Re: Quote from CACM paper: cost of parallelism

Hi all,

It's a pain having to patch things together from several emails in a text editor; perhaps someone can suggest a better way? I'll start wit Ruth's comments as they were the biggest "downer" and yet if you look at them in reverse they suggest the solution that has been evading us.

Ruth Ivimey-Cook <ruth.Ivimey-Cook@xxxxxxxxxx> wrote:

> And this is where I get disappointed. While I can see where Larry is coming from (I too appreciated the ability to program on bare metal on the transputer) it is no longer practical with the sorts of systems being designed and the nature of the solutions being demanded because ultimately, you end up having to reinvent the wheel. The OS constructs, in the main, are aimed at (a) supporting legacy apps and (b) providing a kit of parts to make applications easier to write.

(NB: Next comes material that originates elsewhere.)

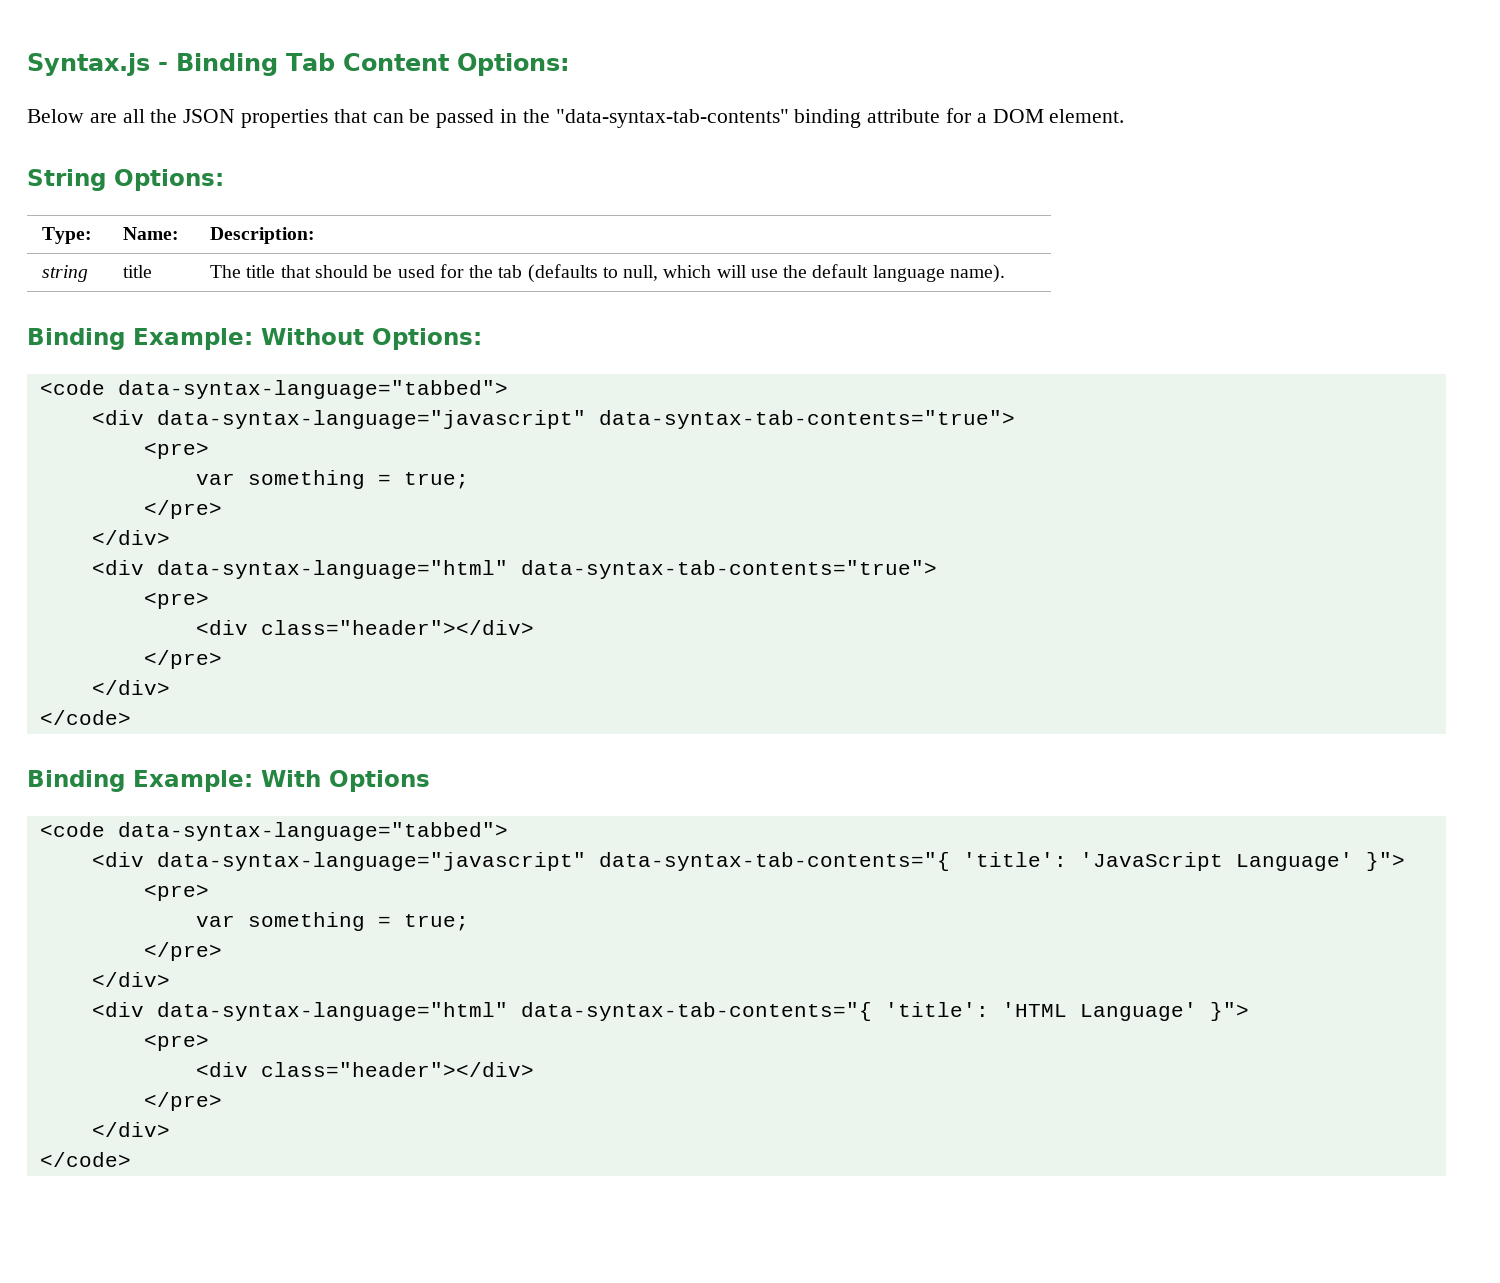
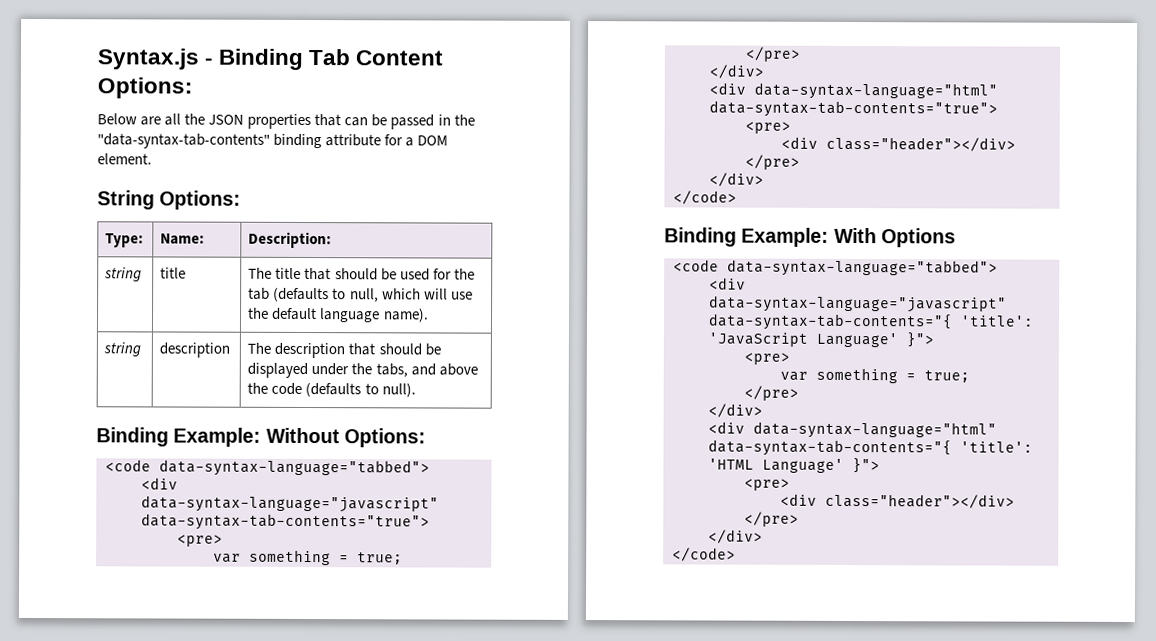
+ string | description | The description that should be displayed under the tabs, and above the code (defaults to null).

So you let them do what they are good at, and isolate them in application-land where the bloat is allowed to be as bloatful as it wishes. This is basically what VMWare and the like do. And, from another point of view, interpreted languages like Python. In that fenced-off area, others can develop ultra-complex apps until their heads explode, but on our side of the wall, we do what we do best. I'm even trying to start a small business doing this.

http://www.LAZM.net

> While I can agree that you can eliminate that in some embedded environments, your can't do so on mainstream desktop OSs, which are the ones feeling the pinch right now.

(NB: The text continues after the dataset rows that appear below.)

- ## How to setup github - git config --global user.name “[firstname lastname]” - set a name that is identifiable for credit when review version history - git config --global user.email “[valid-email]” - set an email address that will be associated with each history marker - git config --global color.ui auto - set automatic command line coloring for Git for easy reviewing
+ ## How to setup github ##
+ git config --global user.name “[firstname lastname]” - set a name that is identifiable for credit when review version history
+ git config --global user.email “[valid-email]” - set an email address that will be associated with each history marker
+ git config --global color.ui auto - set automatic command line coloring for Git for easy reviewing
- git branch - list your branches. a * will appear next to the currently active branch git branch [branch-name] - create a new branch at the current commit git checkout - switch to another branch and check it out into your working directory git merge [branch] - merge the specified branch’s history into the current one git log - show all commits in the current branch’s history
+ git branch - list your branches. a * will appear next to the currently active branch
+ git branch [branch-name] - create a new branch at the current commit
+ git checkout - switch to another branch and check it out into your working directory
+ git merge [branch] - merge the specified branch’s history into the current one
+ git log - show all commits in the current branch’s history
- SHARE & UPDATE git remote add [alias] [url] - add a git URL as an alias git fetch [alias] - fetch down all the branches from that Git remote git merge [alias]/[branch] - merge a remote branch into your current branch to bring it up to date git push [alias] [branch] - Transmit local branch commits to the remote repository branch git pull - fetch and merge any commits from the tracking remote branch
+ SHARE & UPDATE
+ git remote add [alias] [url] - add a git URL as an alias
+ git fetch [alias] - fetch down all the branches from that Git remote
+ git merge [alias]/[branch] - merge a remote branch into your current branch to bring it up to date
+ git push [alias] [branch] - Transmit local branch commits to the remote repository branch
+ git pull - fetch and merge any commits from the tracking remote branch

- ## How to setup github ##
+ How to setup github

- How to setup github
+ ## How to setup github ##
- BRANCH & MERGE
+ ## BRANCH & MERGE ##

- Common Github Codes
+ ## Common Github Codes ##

I think "mainstream desktop OSs" are a lost cause. Let someone else go crazy trying to program them! Even economically, it is becoming harder and harder to justify the upgrades, since people can do all they need to with Windows XP. Moore's Law has simply won. Netbooks are good enough.

> From my (these days) very "industrial" view, the place to start is simply where we are - namely, often large apps of mainly C code written by various authors over many years, with tight deadlines and demanding management. Pretending that we have the luxury of redesigning either OS's or the raw silicon is fairy tales, not because we can't see why it might be useful or interesting, but because (in the case of the million-odd line codebase I'm thinking of) it would probably take over 5 years for a competent team of people. We don't have that time to spend, let alone the money to pay people. Moreover, in many cases we are also constrained tightly by our own customers, who say things like "we'd love your code, but it must run on weird processor X using niche compiler Y". We have to be able to write the code using very portable constructs. No gcc-isms here, I'm afraid.

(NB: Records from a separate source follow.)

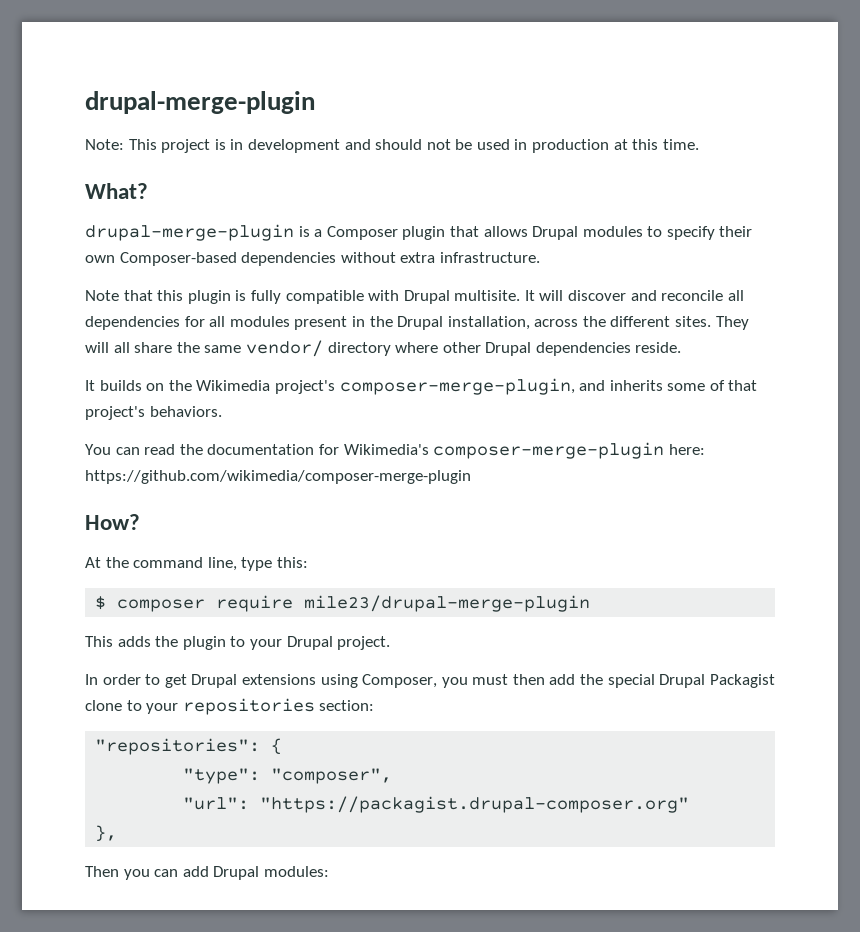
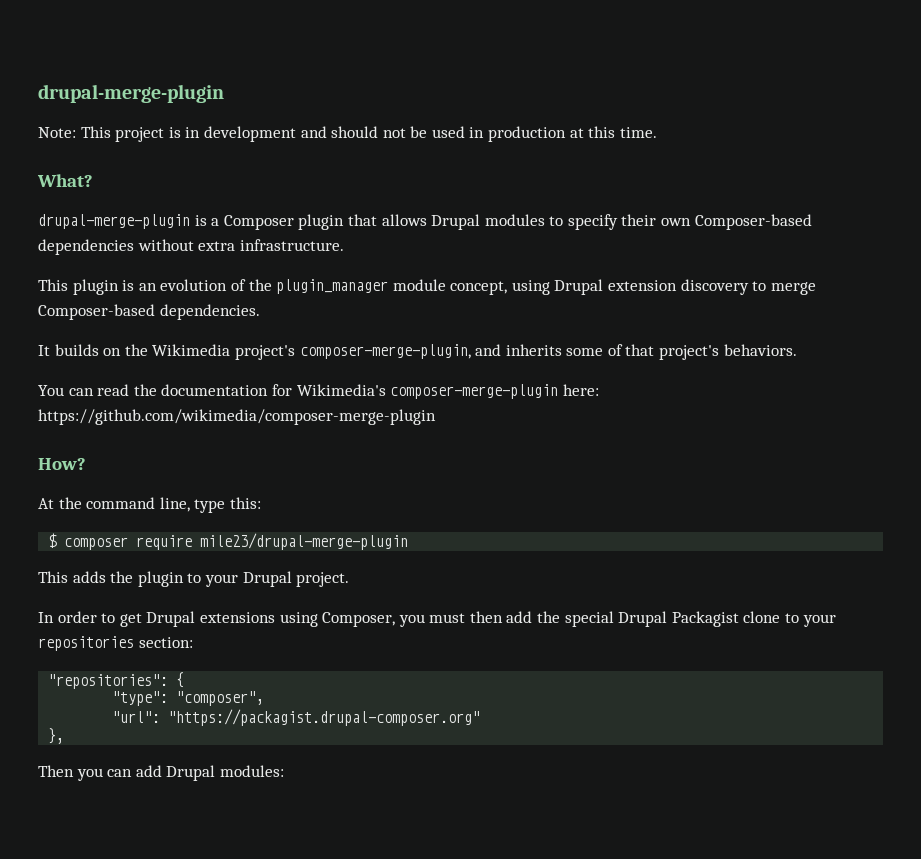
- Note that this plugin is fully compatible with Drupal multisite. It will discover and reconcile all dependencies for all modules present in the Drupal installation, across the different sites. They will all share the same vendor/ directory where other Drupal dependencies reside.
+ This plugin is an evolution of the plugin_manager module concept, using Drupal extension discovery to merge Composer-based dependencies.

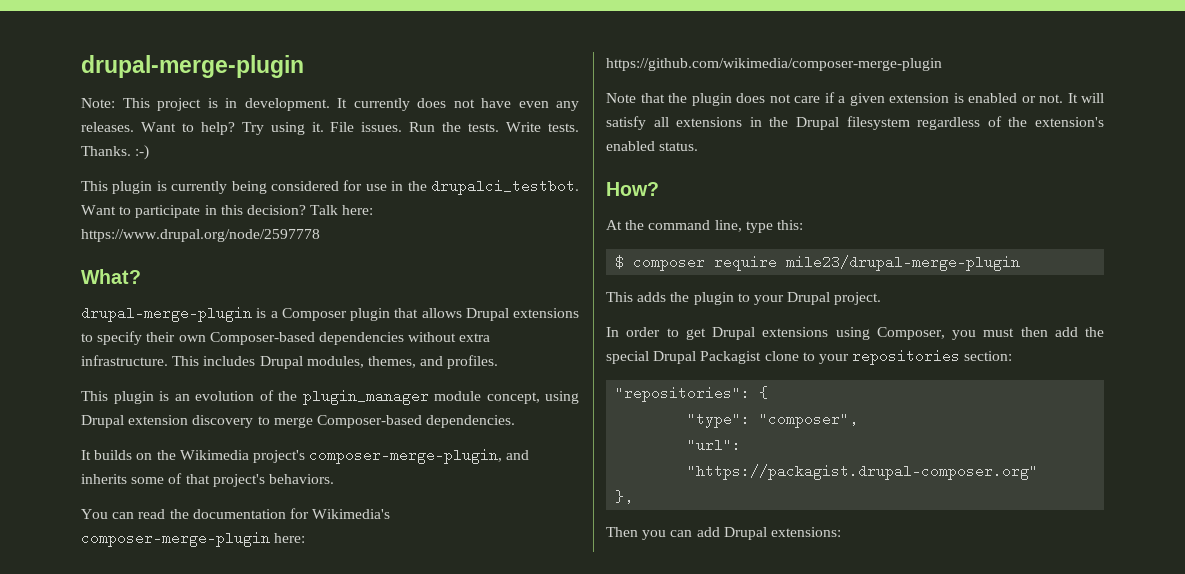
- Note: This project is in development and should not be used in production at this time.
+ Note: This project is in development. It currently does not have even any releases. Want to help? Try using it. File issues. Run the tests. Write tests. Thanks. :-)
+ This plugin is currently being considered for use in the drupalci_testbot. Want to participate in this decision? Talk here: https://www.drupal.org/node/2597778
- drupal-merge-plugin is a Composer plugin that allows Drupal modules to specify their own Composer-based dependencies without extra infrastructure.
+ drupal-merge-plugin is a Composer plugin that allows Drupal extensions to specify their own Composer-based dependencies without extra infrastructure. This includes Drupal modules, themes, and profiles.
+ Note that the plugin does not care if a given extension is enabled or not. It will satisfy all extensions in the Drupal filesystem regardless of the extension's enabled status.
- Then you can add Drupal modules:
+ Then you can add Drupal extensions:

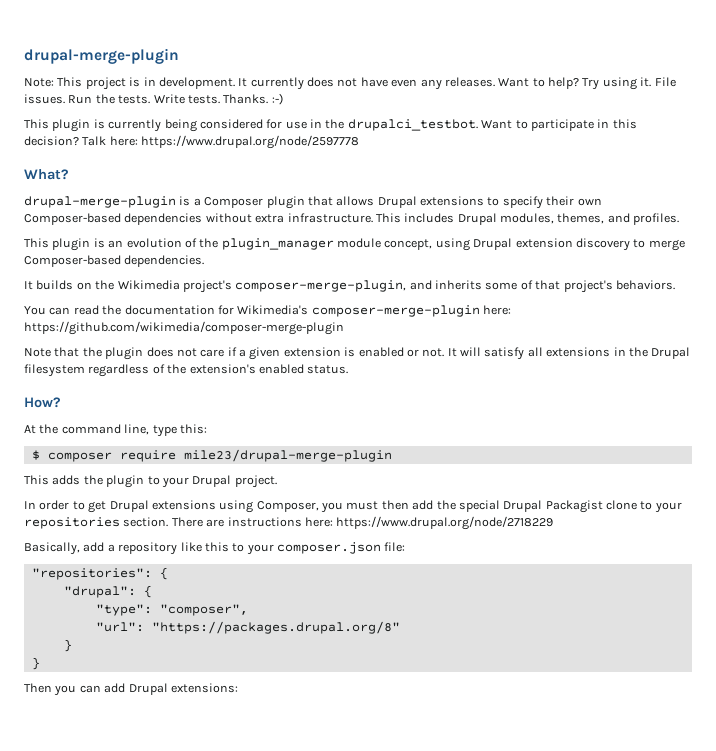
- In order to get Drupal extensions using Composer, you must then add the special Drupal Packagist clone to your repositories section:
+ In order to get Drupal extensions using Composer, you must then add the special Drupal Packagist clone to your repositories section. There are instructions here: https://www.drupal.org/node/2718229
+ Basically, add a repository like this to your composer.json file:
+ "drupal": {
- "url": "https://packagist.drupal-composer.org"
- },
+ "url": "https://packages.drupal.org/8"
+ }
+ }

Obviously, if the problem is defined this way, we lose. Therefore pick a different battle. In many cases, the particulars of an "industrial" problem are, at the core, friendly to our approach [see my RJIT patent, US Patent 7,389,507], and you just introduce lines of communication between the million-odd line codebase to a small thing that does real stuff faster and better. Of course it will have to be written in C, which is another problem because of C's bad design, but that is a task for another day.

> I was hoping, in posting the original email, that people might be able to say "well, if you do things *this* way..." but it seems not.

> At present the general computing world is being forced by the scruff of its neck to face parallel programming head on. I believe it won't be long before even the current luxury of true shared memory will be left behind and we'll all be in NUMA land. For CSP to be part of that new world depends on proponents being able to provide usable solutions to the problems real people face.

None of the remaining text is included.